Todavia, a queda do Muro de Berlim destroçou a tese principal de Hirschman, de
que a saída livre dificulta a voz. No começo da década de 1990, ele voltou à
sua Berlim natal para examinar os eventos de 1989 e descobriu que o destino da
República Democrática Alemã, sua rápida desintegração e o inesperado
desmoronamento do muro podiam ser explicados de forma muito plausível usando as
ferramentas da saída e da voz35. Durante décadas, a liberdade dos cidadãos da
Alemanha Oriental tinha sido severamente restringida. Qualquer pessoa que
tentasse cruzar a fronteira fortificada com o Ocidente corria o risco de
receber um tiro ou ser seriamente punida. Mas no verão de 1989 a Hungria e a
Tchecoslováquia inesperadamente abriram suas fronteiras até então impenetráveis
para a Alemanha Ocidental e a Áustria. Em conseqüência, os alemães orientais,
que podiam viajar facilmente para esses dois "Estados socialistas irmãos", de
repente tinham uma oportunidade quase isenta de riscos de deixar o país e
emigrar para o Ocidente. No decorrer do verão, centenas de milhares foram para
a Alemanha Ocidental.
Ao mesmo tempo, pela primeira vez desde o levante de 1953, as massas começaram
a tomar as ruas da República Democrática Alemã e exigir reformas políticas,
inspiradas pela glasnost e pela perestroika na União Soviética. A cidade de
Leipzig logo se tornou o centro dos protestos, com manifestações de massa todas
as segundas-feiras depois de uma missa tradicionalmente dedicada à paz mundial,
que servia havia muito tempo como ponto de encontro para a oposição política
clandestina. Quando o número de participantes cresceu exponencialmente do final
do verão ao começo do outono, essas manifestações se tornaram uma séria ameaça
à estabilidade interna do sistema político. O interessante é que os
manifestantes pediam não só reformas e democratização. Seu slogan principal,
que se tornou uma espécie de grito de guerra nos primeiros meses dos protestos
crescentes e que era uma reação clara ao êxodo palpável que privava o país de
trabalhadores treinados e especializados, era "Wir bleiben hier!" - "Nós vamos
ficar aqui!".
Hirschman argumentou que nesse caso o potencial para saída (a possibilidade de
sair através dos países vizinhos) capacitava a voz e dava aos que protestavam a
coragem de se fazerem ouvidos.

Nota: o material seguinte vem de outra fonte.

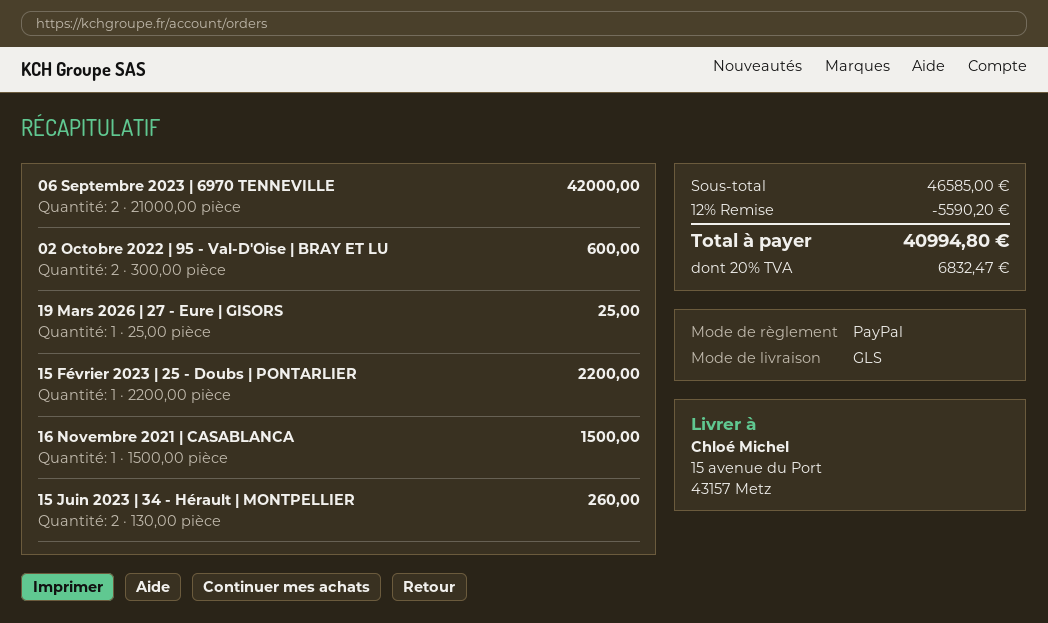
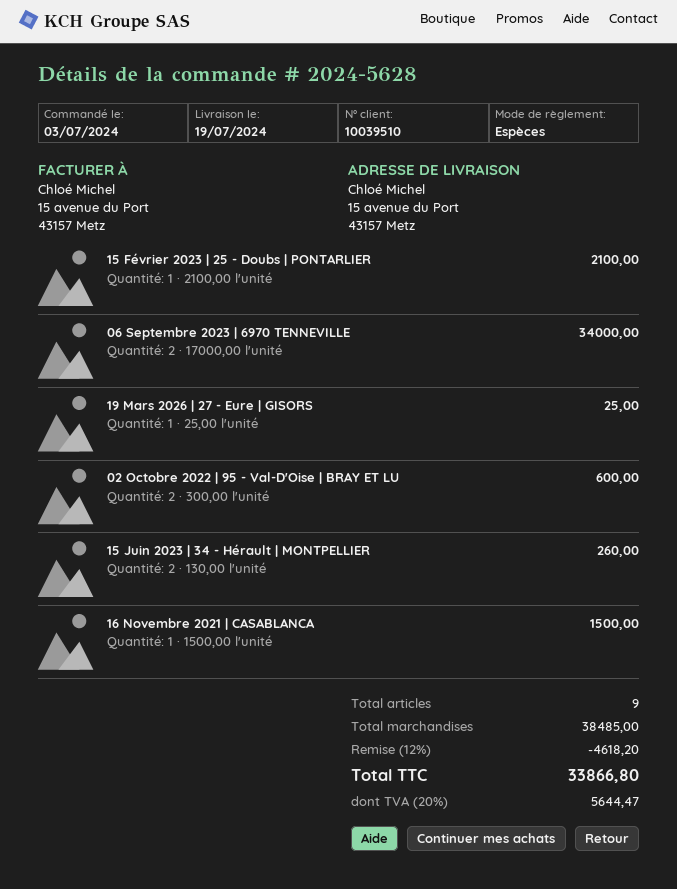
payment method: PayPal -> cash
06 Septembre 2023 | 6970 TENNEVILLE: 2 x 21000.00 = 42000.00 -> 2 x 17000.00 = 34000.00
15 Février 2023 | 25 - Doubs | PONTARLIER: 1 x 2200.00 = 2200.00 -> 1 x 2100.00 = 2100.00
subtotal: 46585.00 -> 38485.00
discount: 12% = 5590.20 -> 12% = 4618.20
tax: 20% = 6832.47 -> 20% = 5644.47
total: 40994.80 -> 33866.80

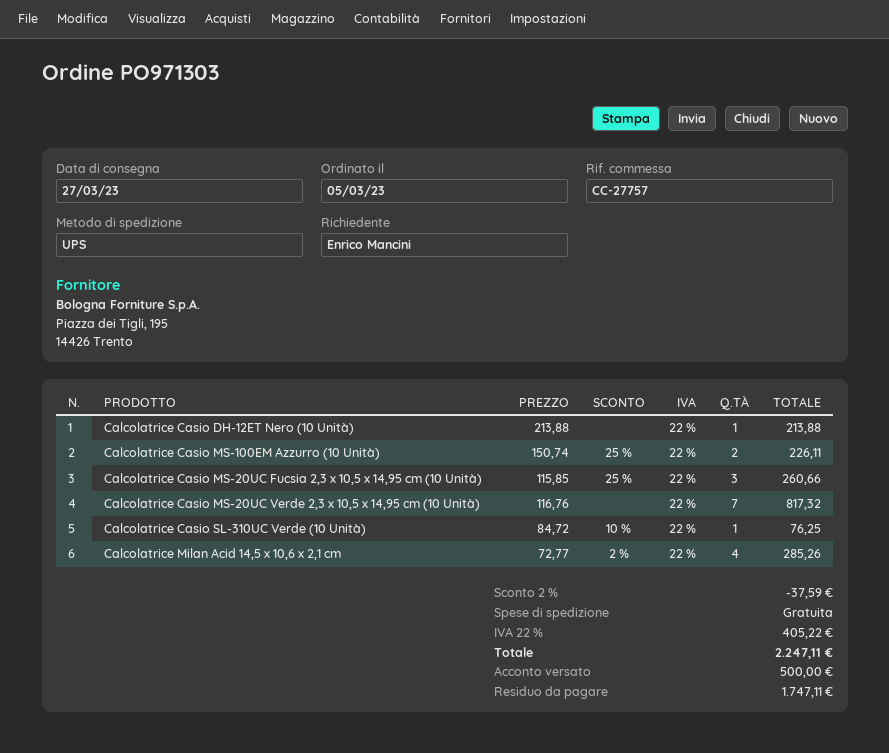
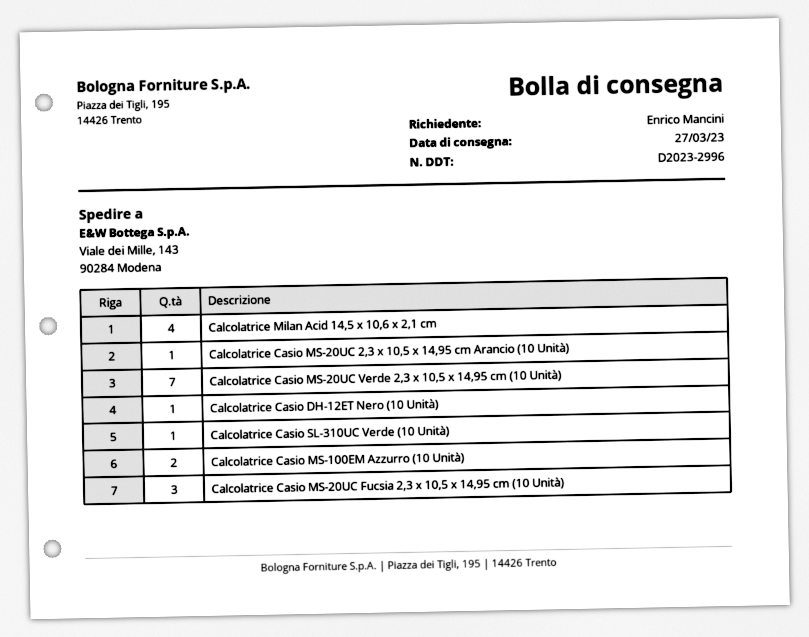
Calcolatrice Casio MS-20UC 2,3 x 10,5 x 14,95 cm Arancio (10 Unità): none -> 1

A disponibilidade de uma opção de saída
relativamente fácil era a precondição necessária para a voz, não um obstáculo a
ela, como Hirschman afirmava antes. O slogan "Wir bleiben hier!" podia ser
interpretado como "mudança já, senão nós também partiremos". A saída era usada
como ameaça e como um tipo de chantagem política; dava à voz mais peso - se bem
que não o suficiente. Todavia, ela não levou a melhoras dentro da RDA nem à sua
sobrevivência. Ao contrário, o governo da Alemanha Oriental era tão relutante a
ceder que o protesto se tornou ainda maior e levou ao completo colapso político
do país. Que a saída pode reforçar a voz foi a lição aprendida da queda da
Cortina de Ferro; mas ela podia às vezes ser tardia demais para melhorar
significativamente a situação. Com essa conclusão, a auto-subversão de
Hirschman atingiu seu clímax.
A análise da saída e da voz sempre foi cara a Hirschman. Isso se mostra nos
muitos ensaios dedicados ao tema; ele também escreveu que ao longo de sua vida
teve repetidamente de tomar decisões entre saída e voz num nível muito
pessoal36. Em sua carreira científica, a publicação de Exit, voice, and loyalty
foi uma espécie ponto de virada. A partir daquele momento, Hirschman
concentrou-se ainda mais na análise histórica, ou em teorias que explicam um
certo comportamento humano.
A OUTRA LÓGICA DA AÇÃO COLETIVA
Outro dos temas de Hirschman foi explicar por que os indivíduos se envolvem na
ação coletiva. Desde meados da década de 1960, a imagem do caronista que Mancur
Olson pintou de forma tão vívida em seu Logic of collective action (1965)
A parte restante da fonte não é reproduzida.